The Electronic Medical Records and Genomics (eMERGE) Network is a National Institutes of Health-organized and funded consortium of U.S. medical research institutions. The Network brings together researchers with a wide range of expertise in genomics, statistics, ethics, informatics, and clinical medicine from leading medical research institutions across the country to conduct research in genomics. Weng leads Columbia’s eMERGE efforts and contributes primarily to EHR-based phenotyping. She and colleagues Drs. George Hripcsak, Ning Shang and Cong Liu studied the time-consuming, labor-intensive barriers that hinder the portability of phenotyping algorithms. They leveraged the OMOP Common Data Model to enable the portability and the standardization of phenotyping algorithms.
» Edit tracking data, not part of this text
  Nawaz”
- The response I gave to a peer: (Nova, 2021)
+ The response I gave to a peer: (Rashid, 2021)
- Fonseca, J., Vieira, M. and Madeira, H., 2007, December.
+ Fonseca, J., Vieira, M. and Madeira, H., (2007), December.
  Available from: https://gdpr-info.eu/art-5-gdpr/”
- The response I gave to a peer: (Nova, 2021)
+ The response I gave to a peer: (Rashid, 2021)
The Deep Phenotyping Project was another breakthrough for the Weng Lab because it leveraged nuanced genetic phenotypes, such as “short statue” and “developmental delay,” from clinical notes in the EHR through sophisticated natural language processing by developing a high-throughput open-source phenotyping pipeline called EHR-Phenolyzer. This project leverages ontologies, especially the Human Phenotype Ontology (HPO), to extract nuanced phenotypes and standardize the phenotype representation, which enables the interoperability between the EHR and the big genomic knowledge resources such as OMIM and ClinVar in the literature.
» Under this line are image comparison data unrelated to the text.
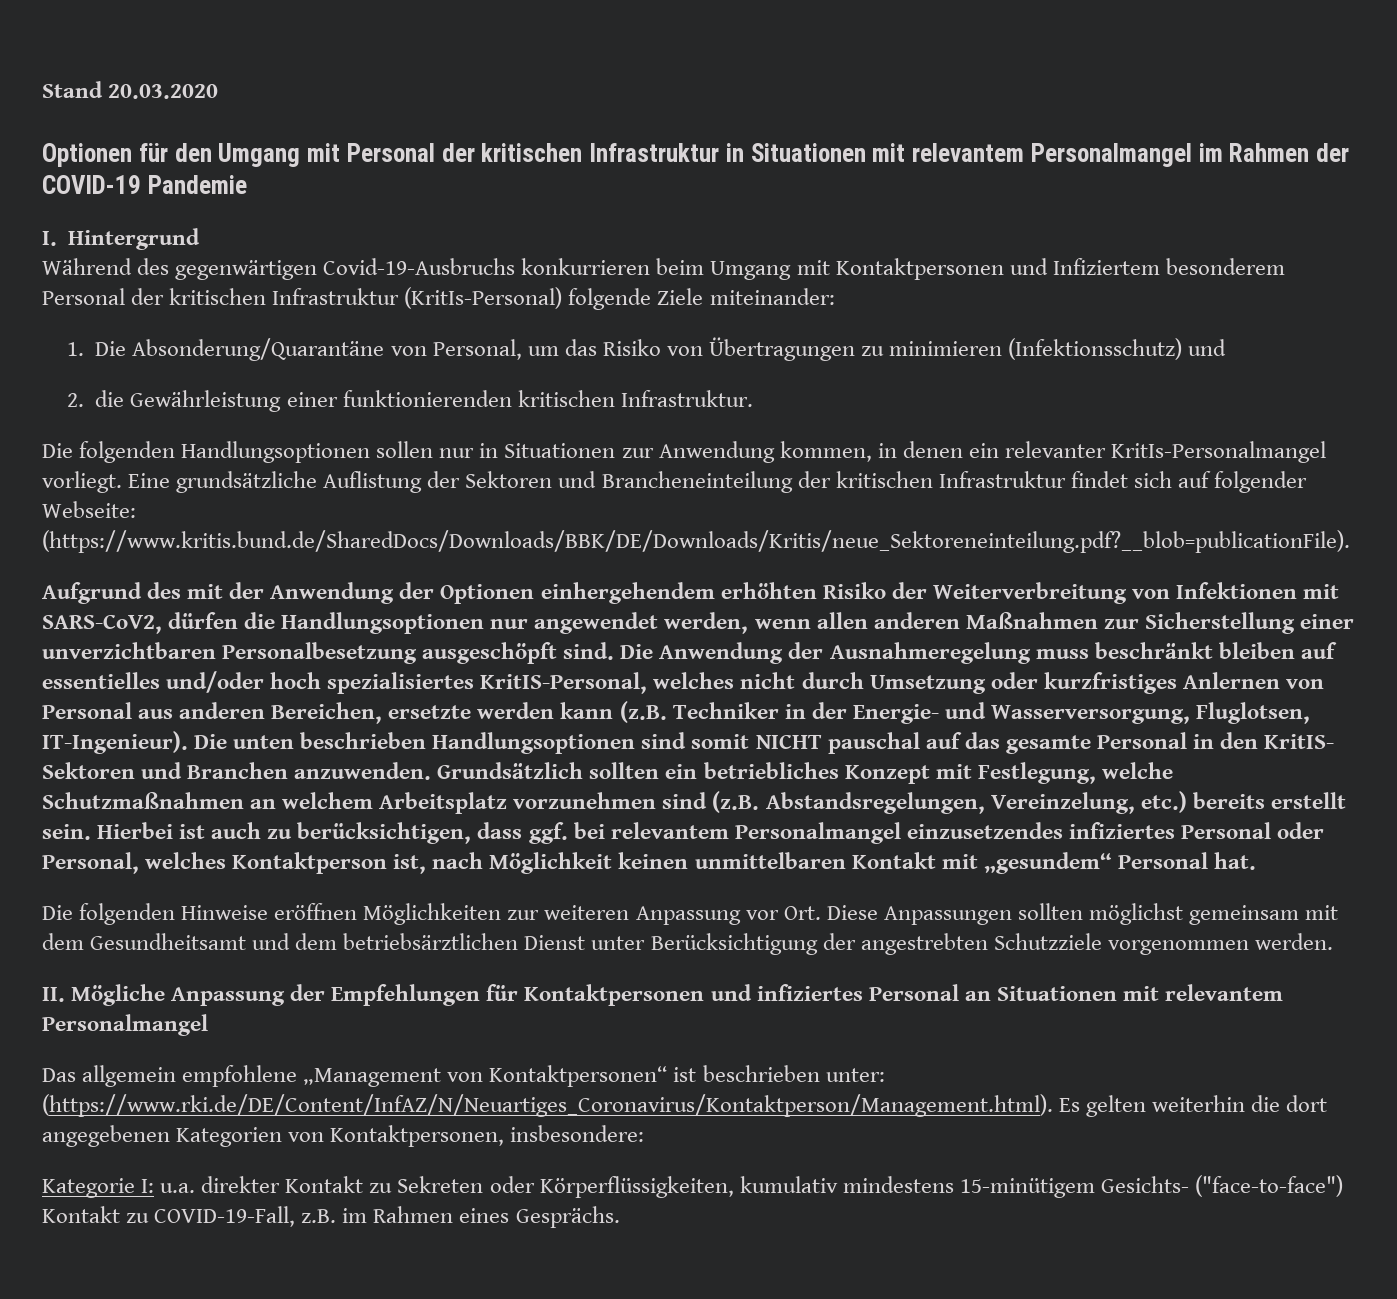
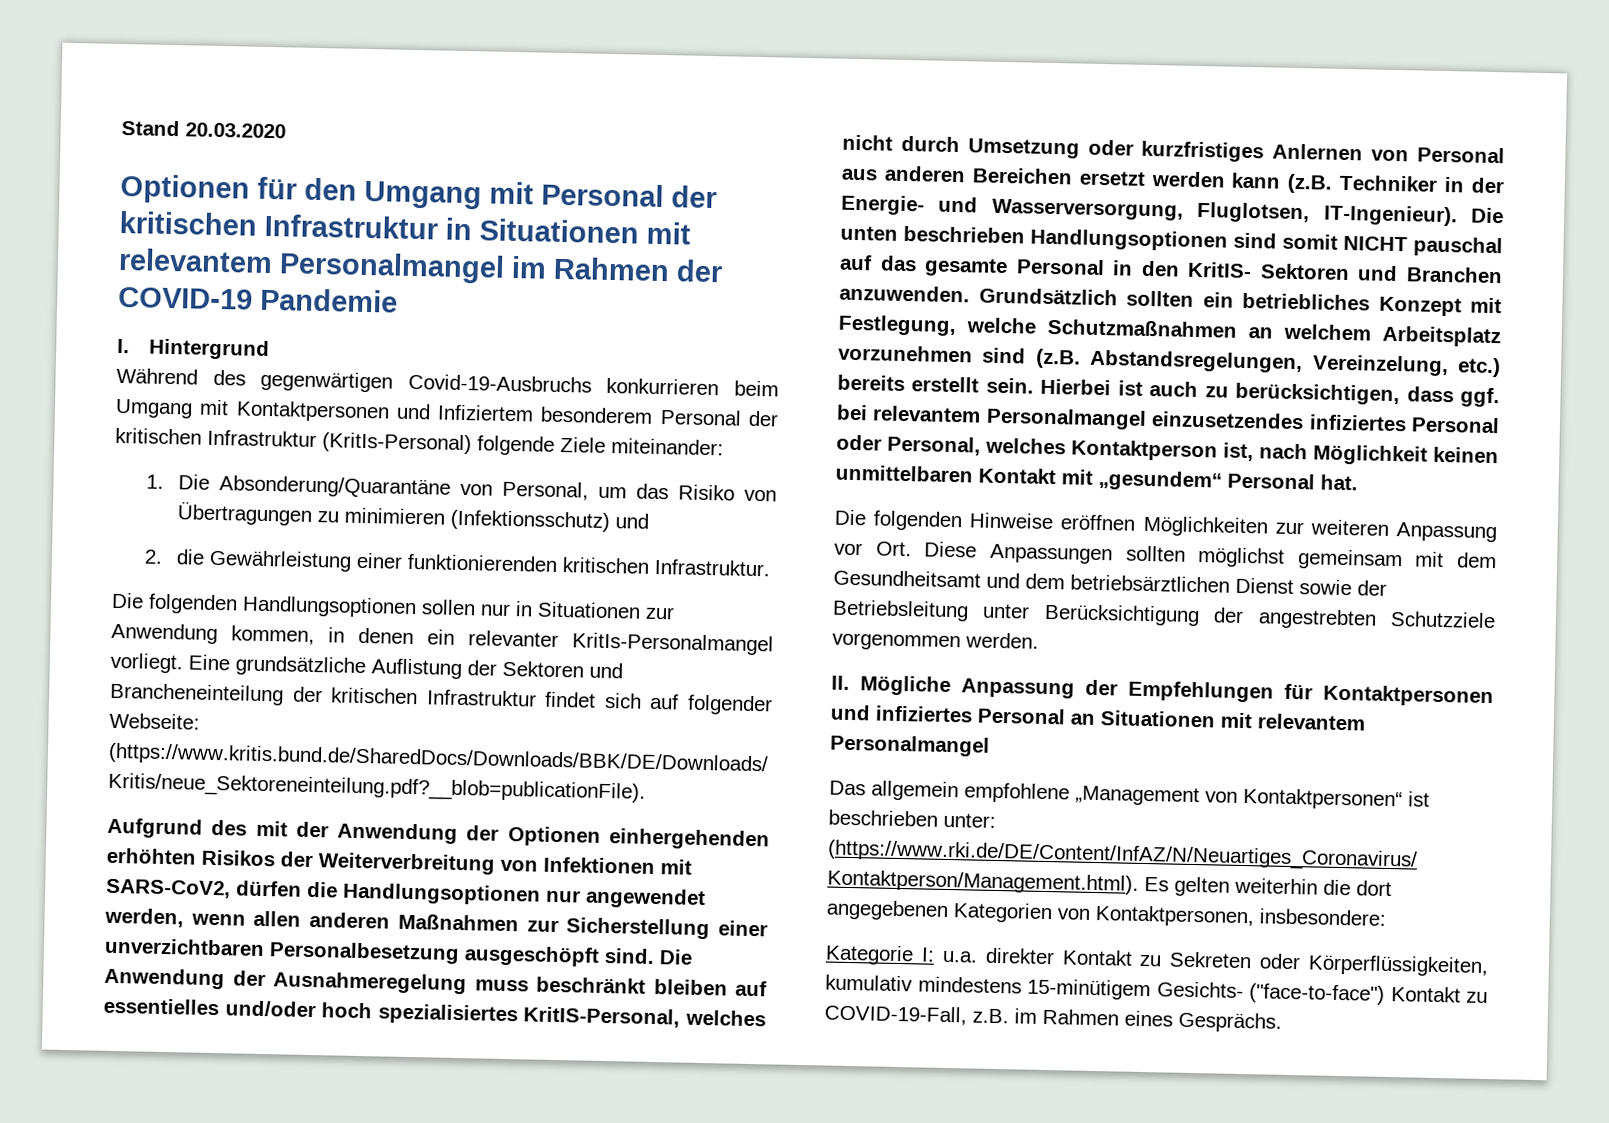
- Aufgrund des mit der Anwendung der Optionen einhergehendem erhöhten Risiko der Weiterverbreitung von Infektionen mit SARS-CoV2, dürfen die Handlungsoptionen nur angewendet werden, wenn allen anderen Maßnahmen zur Sicherstellung einer unverzichtbaren Personalbesetzung ausgeschöpft sind.
+ Aufgrund des mit der Anwendung der Optionen einhergehenden erhöhten Risikos der Weiterverbreitung von Infektionen mit SARS-CoV2, dürfen die Handlungsoptionen nur angewendet werden, wenn allen anderen Maßnahmen zur Sicherstellung einer unverzichtbaren Personalbesetzung ausgeschöpft sind.
- Die Anwendung der Ausnahmeregelung muss beschränkt bleiben auf essentielles und/oder hoch spezialisiertes KritIS-Personal, welches nicht durch Umsetzung oder kurzfristiges Anlernen von Personal aus anderen Bereichen, ersetzte werden kann (z.B. Techniker in der Energie- und Wasserversorgung, Fluglotsen, IT-Ingenieur).
+ Die Anwendung der Ausnahmeregelung muss beschränkt bleiben auf essentielles und/oder hoch spezialisiertes KritIS-Personal, welches nicht durch Umsetzung oder kurzfristiges Anlernen von Personal aus anderen Bereichen ersetzt werden kann (z.B. Techniker in der Energie- und Wasserversorgung, Fluglotsen, IT-Ingenieur).
- Die folgenden Hinweise eröffnen Möglichkeiten zur weiteren Anpassung vor Ort. Diese Anpassungen sollten möglichst gemeinsam mit dem Gesundheitsamt und dem betriebsärztlichen Dienst unter Berücksichtigung der angestrebten Schutzziele vorgenommen werden.
+ Die folgenden Hinweise eröffnen Möglichkeiten zur weiteren Anpassung vor Ort. Diese Anpassungen sollten möglichst gemeinsam mit dem Gesundheitsamt und dem betriebsärztlichen Dienst sowie der Betriebsleitung unter Berücksichtigung der angestrebten Schutzziele vorgenommen werden.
“We integrate all these possible genomic resources (EHR, clinical notes, OMIM) to facilitate genomic disease diagnosis and enable disease knowledge reasoning,” Weng said. “Big data itself is not necessarily useful. Our strength is integrating big data with big knowledge.”
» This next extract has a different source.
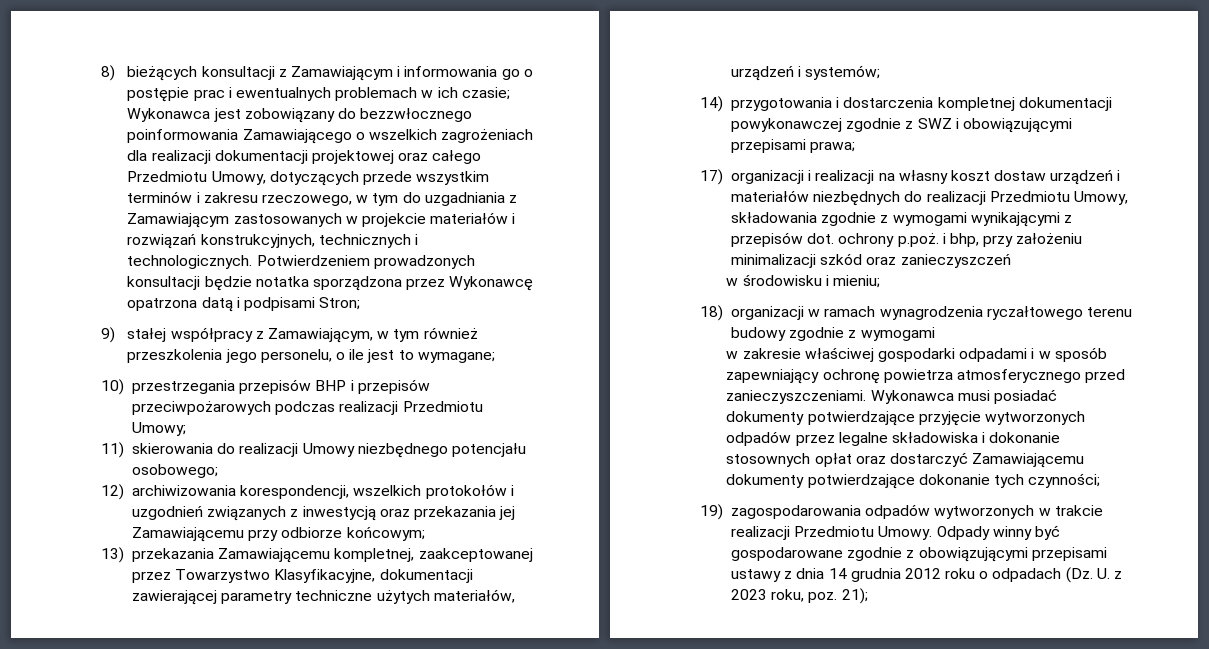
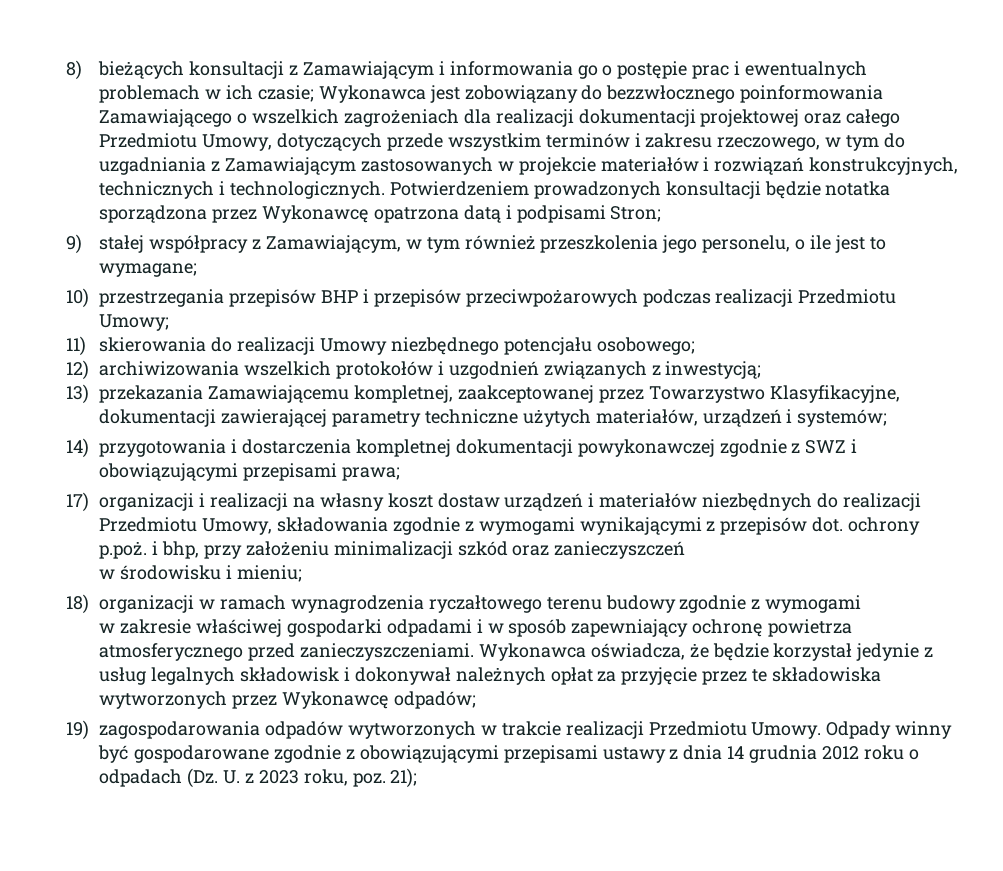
- 12) archiwizowania korespondencji, wszelkich protokołów i uzgodnień związanych z inwestycją oraz przekazania jej Zamawiającemu przy odbiorze końcowym;
+ 12) archiwizowania wszelkich protokołów i uzgodnień związanych z inwestycją;
- Wykonawca musi posiadać dokumenty potwierdzające przyjęcie wytworzonych odpadów przez legalne składowiska i dokonanie stosownych opłat oraz dostarczyć Zamawiającemu dokumenty potwierdzające dokonanie tych czynności;
+ Wykonawca oświadcza, że będzie korzystał jedynie z usług legalnych składowisk i dokonywał należnych opłat za przyjęcie przez te składowiska wytworzonych przez Wykonawcę odpadów;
Scientific innovation within both big data and big knowledge remains an important aspect of Weng’s work, and her complete embracement in the concept of team science plays a critical role in each of the afore-mentioned projects.

“Team science is beyond the technical aspect of any project, but it is about emphasizing collaboration among multiple stakeholders of complex systems,” she said. “You need to foster the culture. People coming from different disciplines, talking different languages and having different cultures, first need to acknowledge and respect each other’s differences. How do you enable team science? The first step is to enable people in the process and established a shared mental model and build trust and respect among them.”

Within DBMI, Weng has enabled members of her lab to take on leadership roles throughout various projects. She collaborated with, among others, Kai Wang, PhD (Penn), and Wendy Chung, MD, PhD (Columbia Clinical Genetics and Genomics), on the Deep Phenotyping Project. Her work with Observational Health Data Sciences and Informatics (OHDSI) collaborators played important roles in both the eMERGE and Criteria2Query projects. “You need multi-disciplinary team collaboration,” Weng said. “We need all to complete the puzzle.”

Weng is pushing the envelope for data-driven precision research. It, together with Precision Medicine, will enable a real learning health system.